(GIVEN DATA)
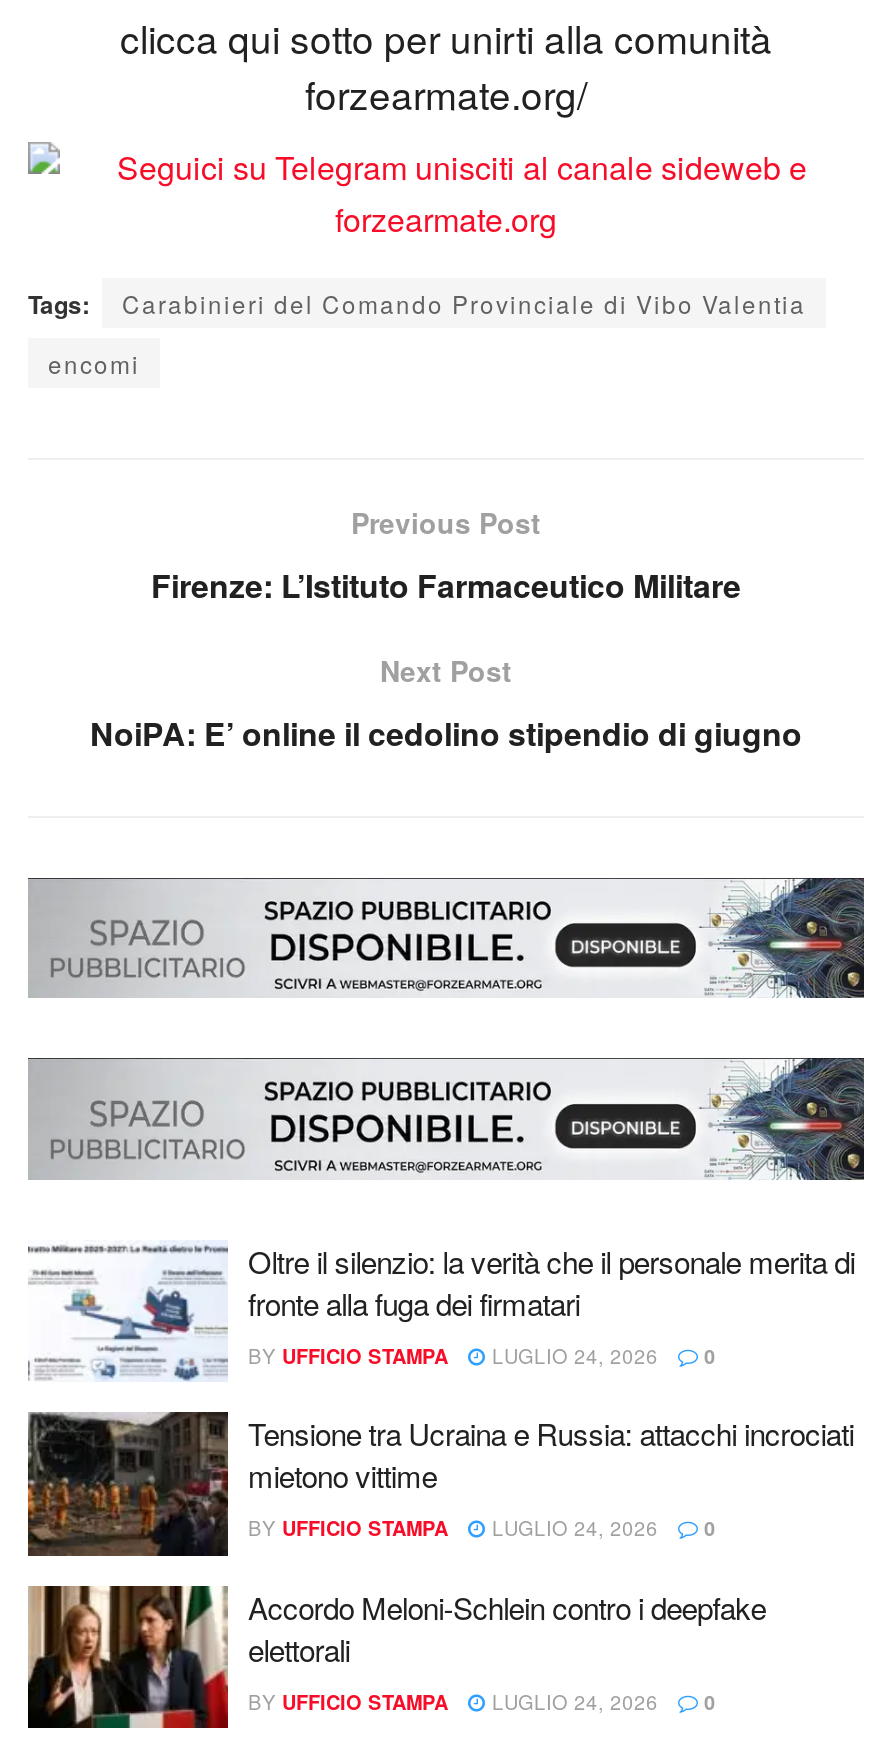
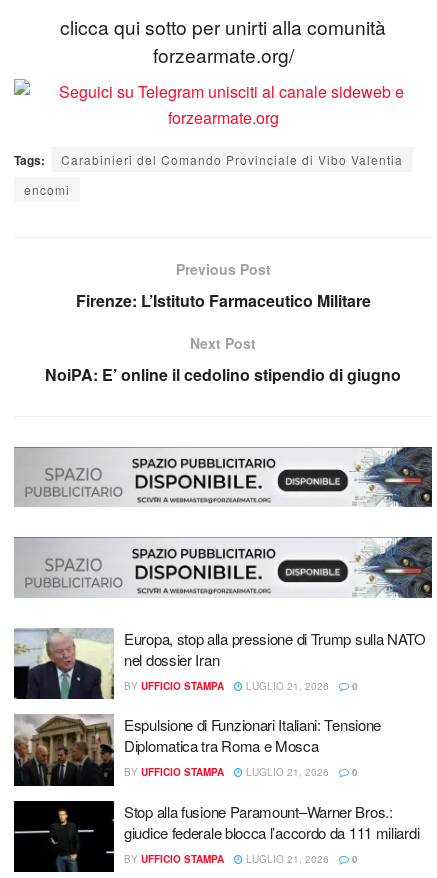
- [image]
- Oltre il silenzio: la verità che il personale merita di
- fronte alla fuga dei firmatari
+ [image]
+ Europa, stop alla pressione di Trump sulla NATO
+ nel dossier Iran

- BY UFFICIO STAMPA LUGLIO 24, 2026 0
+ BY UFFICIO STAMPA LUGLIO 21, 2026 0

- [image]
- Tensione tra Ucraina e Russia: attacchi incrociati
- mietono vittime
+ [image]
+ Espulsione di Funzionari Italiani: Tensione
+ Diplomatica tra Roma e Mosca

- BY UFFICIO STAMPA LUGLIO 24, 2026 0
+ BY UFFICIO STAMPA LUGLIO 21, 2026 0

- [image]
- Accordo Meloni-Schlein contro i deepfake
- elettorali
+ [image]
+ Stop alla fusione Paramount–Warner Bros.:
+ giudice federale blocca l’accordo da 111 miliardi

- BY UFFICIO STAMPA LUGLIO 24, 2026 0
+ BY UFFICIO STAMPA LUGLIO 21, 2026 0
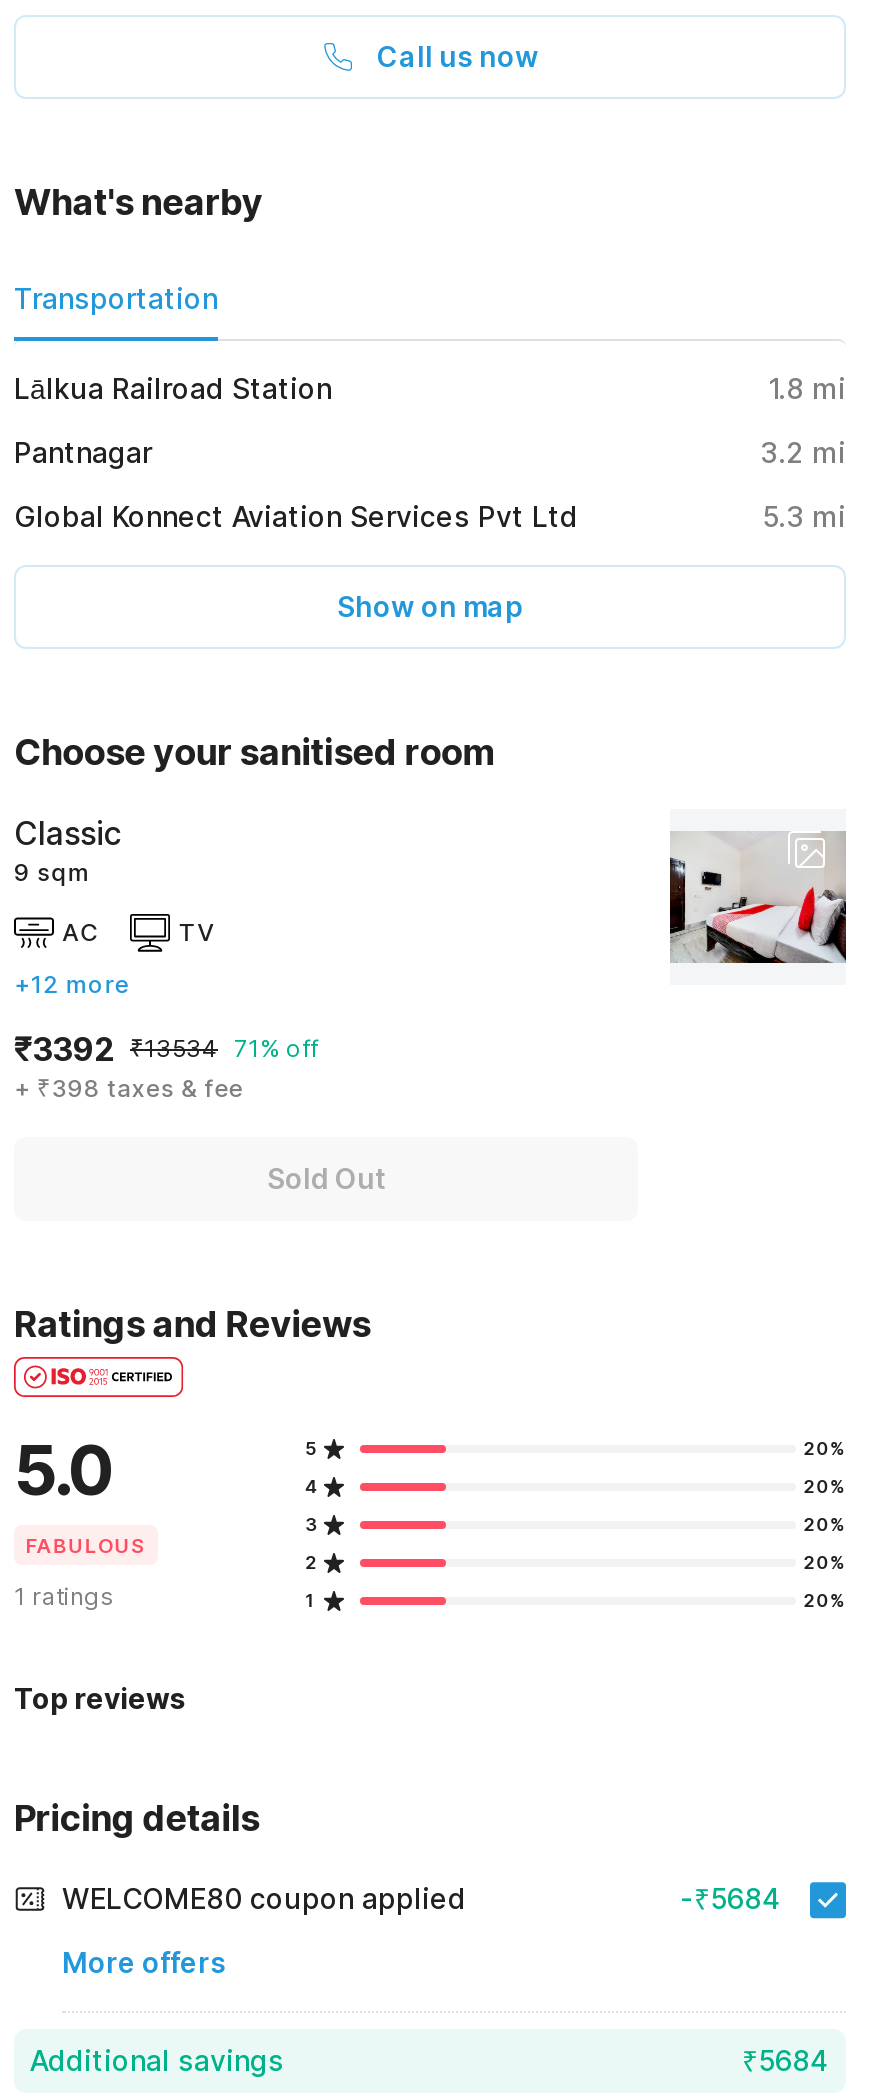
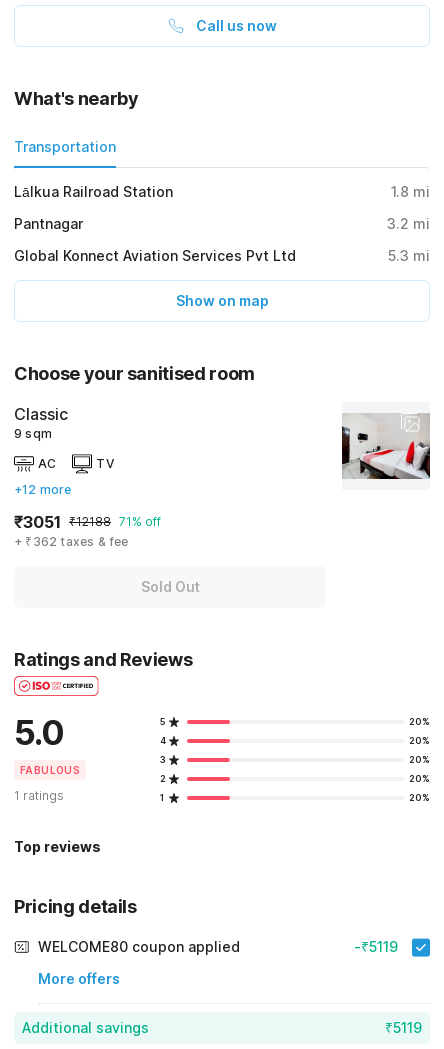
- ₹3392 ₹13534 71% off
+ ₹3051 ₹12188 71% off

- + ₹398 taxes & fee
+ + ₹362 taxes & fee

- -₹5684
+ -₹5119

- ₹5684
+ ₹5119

(YOUR OBJECTIVE) The answer should consist only of the lines from the line with "- fronte alla fuga dei firmatari" through the last line of the data, repeated exactly; pictures stay out.

(ANSWER SPACE)
- fronte alla fuga dei firmatari
+ [image]
+ Europa, stop alla pressione di Trump sulla NATO
+ nel dossier Iran

- BY UFFICIO STAMPA LUGLIO 24, 2026 0
+ BY UFFICIO STAMPA LUGLIO 21, 2026 0

- [image]
- Tensione tra Ucraina e Russia: attacchi incrociati
- mietono vittime
+ [image]
+ Espulsione di Funzionari Italiani: Tensione
+ Diplomatica tra Roma e Mosca

- BY UFFICIO STAMPA LUGLIO 24, 2026 0
+ BY UFFICIO STAMPA LUGLIO 21, 2026 0

- [image]
- Accordo Meloni-Schlein contro i deepfake
- elettorali
+ [image]
+ Stop alla fusione Paramount–Warner Bros.:
+ giudice federale blocca l’accordo da 111 miliardi

- BY UFFICIO STAMPA LUGLIO 24, 2026 0
+ BY UFFICIO STAMPA LUGLIO 21, 2026 0
- ₹3392 ₹13534 71% off
+ ₹3051 ₹12188 71% off

- + ₹398 taxes & fee
+ + ₹362 taxes & fee

- -₹5684
+ -₹5119

- ₹5684
+ ₹5119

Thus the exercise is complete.